> Task directions
Restate the records exactly. Include all of them.

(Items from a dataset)
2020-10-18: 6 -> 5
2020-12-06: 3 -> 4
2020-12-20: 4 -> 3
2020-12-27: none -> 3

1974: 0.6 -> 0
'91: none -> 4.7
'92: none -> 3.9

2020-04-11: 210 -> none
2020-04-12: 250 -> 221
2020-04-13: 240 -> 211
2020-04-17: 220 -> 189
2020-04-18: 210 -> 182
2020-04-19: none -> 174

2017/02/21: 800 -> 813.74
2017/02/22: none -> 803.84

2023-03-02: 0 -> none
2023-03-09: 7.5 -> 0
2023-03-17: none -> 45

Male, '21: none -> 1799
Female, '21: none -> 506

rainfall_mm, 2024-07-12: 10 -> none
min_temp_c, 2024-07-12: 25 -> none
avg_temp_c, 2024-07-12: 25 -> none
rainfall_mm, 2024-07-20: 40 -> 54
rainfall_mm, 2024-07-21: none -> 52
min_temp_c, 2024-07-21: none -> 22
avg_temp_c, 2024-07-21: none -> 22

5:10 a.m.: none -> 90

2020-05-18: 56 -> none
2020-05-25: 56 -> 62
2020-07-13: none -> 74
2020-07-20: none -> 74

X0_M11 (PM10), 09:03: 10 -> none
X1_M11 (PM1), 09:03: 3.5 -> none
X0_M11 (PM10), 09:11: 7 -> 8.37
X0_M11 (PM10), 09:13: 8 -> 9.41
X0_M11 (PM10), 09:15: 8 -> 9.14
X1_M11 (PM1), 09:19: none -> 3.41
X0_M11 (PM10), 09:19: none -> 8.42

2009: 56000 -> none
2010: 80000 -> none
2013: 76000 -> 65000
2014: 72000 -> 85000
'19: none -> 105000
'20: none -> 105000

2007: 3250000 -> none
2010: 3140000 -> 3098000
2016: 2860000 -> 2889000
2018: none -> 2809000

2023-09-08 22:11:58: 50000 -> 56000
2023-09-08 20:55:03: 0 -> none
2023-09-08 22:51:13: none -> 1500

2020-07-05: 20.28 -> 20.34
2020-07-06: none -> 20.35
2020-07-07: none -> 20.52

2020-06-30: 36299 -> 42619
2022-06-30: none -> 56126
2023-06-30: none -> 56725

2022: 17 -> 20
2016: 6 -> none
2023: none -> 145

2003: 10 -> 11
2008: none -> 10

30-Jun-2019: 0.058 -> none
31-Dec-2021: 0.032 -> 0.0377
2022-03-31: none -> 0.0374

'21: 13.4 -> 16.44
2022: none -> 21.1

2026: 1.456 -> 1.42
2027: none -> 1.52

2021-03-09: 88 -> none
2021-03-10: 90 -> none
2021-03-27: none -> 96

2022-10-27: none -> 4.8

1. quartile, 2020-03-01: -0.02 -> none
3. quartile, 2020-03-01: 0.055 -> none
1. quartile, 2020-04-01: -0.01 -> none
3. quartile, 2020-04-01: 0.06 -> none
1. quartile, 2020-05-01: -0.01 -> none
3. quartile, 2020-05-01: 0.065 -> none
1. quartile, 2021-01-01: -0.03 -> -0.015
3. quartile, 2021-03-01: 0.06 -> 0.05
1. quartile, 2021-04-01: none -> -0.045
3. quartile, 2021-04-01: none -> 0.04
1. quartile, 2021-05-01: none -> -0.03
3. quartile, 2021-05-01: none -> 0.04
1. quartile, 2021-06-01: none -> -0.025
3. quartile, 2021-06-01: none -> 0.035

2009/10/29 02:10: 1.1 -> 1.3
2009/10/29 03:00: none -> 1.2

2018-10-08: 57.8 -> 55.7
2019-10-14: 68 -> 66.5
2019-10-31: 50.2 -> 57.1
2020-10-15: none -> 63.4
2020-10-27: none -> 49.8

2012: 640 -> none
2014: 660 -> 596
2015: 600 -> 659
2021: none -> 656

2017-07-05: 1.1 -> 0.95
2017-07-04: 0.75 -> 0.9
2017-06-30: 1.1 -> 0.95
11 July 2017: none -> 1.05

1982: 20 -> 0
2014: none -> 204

> Answer section
2020-10-18: 6 -> 5
2020-12-06: 3 -> 4
2020-12-20: 4 -> 3
2020-12-27: none -> 3

1974: 0.6 -> 0
'91: none -> 4.7
'92: none -> 3.9

2020-04-11: 210 -> none
2020-04-12: 250 -> 221
2020-04-13: 240 -> 211
2020-04-17: 220 -> 189
2020-04-18: 210 -> 182
2020-04-19: none -> 174

2017/02/21: 800 -> 813.74
2017/02/22: none -> 803.84

2023-03-02: 0 -> none
2023-03-09: 7.5 -> 0
2023-03-17: none -> 45

Male, '21: none -> 1799
Female, '21: none -> 506

rainfall_mm, 2024-07-12: 10 -> none
min_temp_c, 2024-07-12: 25 -> none
avg_temp_c, 2024-07-12: 25 -> none
rainfall_mm, 2024-07-20: 40 -> 54
rainfall_mm, 2024-07-21: none -> 52
min_temp_c, 2024-07-21: none -> 22
avg_temp_c, 2024-07-21: none -> 22

5:10 a.m.: none -> 90

2020-05-18: 56 -> none
2020-05-25: 56 -> 62
2020-07-13: none -> 74
2020-07-20: none -> 74

X0_M11 (PM10), 09:03: 10 -> none
X1_M11 (PM1), 09:03: 3.5 -> none
X0_M11 (PM10), 09:11: 7 -> 8.37
X0_M11 (PM10), 09:13: 8 -> 9.41
X0_M11 (PM10), 09:15: 8 -> 9.14
X1_M11 (PM1), 09:19: none -> 3.41
X0_M11 (PM10), 09:19: none -> 8.42

2009: 56000 -> none
2010: 80000 -> none
2013: 76000 -> 65000
2014: 72000 -> 85000
'19: none -> 105000
'20: none -> 105000

2007: 3250000 -> none
2010: 3140000 -> 3098000
2016: 2860000 -> 2889000
2018: none -> 2809000

2023-09-08 22:11:58: 50000 -> 56000
2023-09-08 20:55:03: 0 -> none
2023-09-08 22:51:13: none -> 1500

2020-07-05: 20.28 -> 20.34
2020-07-06: none -> 20.35
2020-07-07: none -> 20.52

2020-06-30: 36299 -> 42619
2022-06-30: none -> 56126
2023-06-30: none -> 56725

2022: 17 -> 20
2016: 6 -> none
2023: none -> 145

2003: 10 -> 11
2008: none -> 10

30-Jun-2019: 0.058 -> none
31-Dec-2021: 0.032 -> 0.0377
2022-03-31: none -> 0.0374

'21: 13.4 -> 16.44
2022: none -> 21.1

2026: 1.456 -> 1.42
2027: none -> 1.52

2021-03-09: 88 -> none
2021-03-10: 90 -> none
2021-03-27: none -> 96

2022-10-27: none -> 4.8

1. quartile, 2020-03-01: -0.02 -> none
3. quartile, 2020-03-01: 0.055 -> none
1. quartile, 2020-04-01: -0.01 -> none
3. quartile, 2020-04-01: 0.06 -> none
1. quartile, 2020-05-01: -0.01 -> none
3. quartile, 2020-05-01: 0.065 -> none
1. quartile, 2021-01-01: -0.03 -> -0.015
3. quartile, 2021-03-01: 0.06 -> 0.05
1. quartile, 2021-04-01: none -> -0.045
3. quartile, 2021-04-01: none -> 0.04
1. quartile, 2021-05-01: none -> -0.03
3. quartile, 2021-05-01: none -> 0.04
1. quartile, 2021-06-01: none -> -0.025
3. quartile, 2021-06-01: none -> 0.035

2009/10/29 02:10: 1.1 -> 1.3
2009/10/29 03:00: none -> 1.2

2018-10-08: 57.8 -> 55.7
2019-10-14: 68 -> 66.5
2019-10-31: 50.2 -> 57.1
2020-10-15: none -> 63.4
2020-10-27: none -> 49.8

2012: 640 -> none
2014: 660 -> 596
2015: 600 -> 659
2021: none -> 656

2017-07-05: 1.1 -> 0.95
2017-07-04: 0.75 -> 0.9
2017-06-30: 1.1 -> 0.95
11 July 2017: none -> 1.05

1982: 20 -> 0
2014: none -> 204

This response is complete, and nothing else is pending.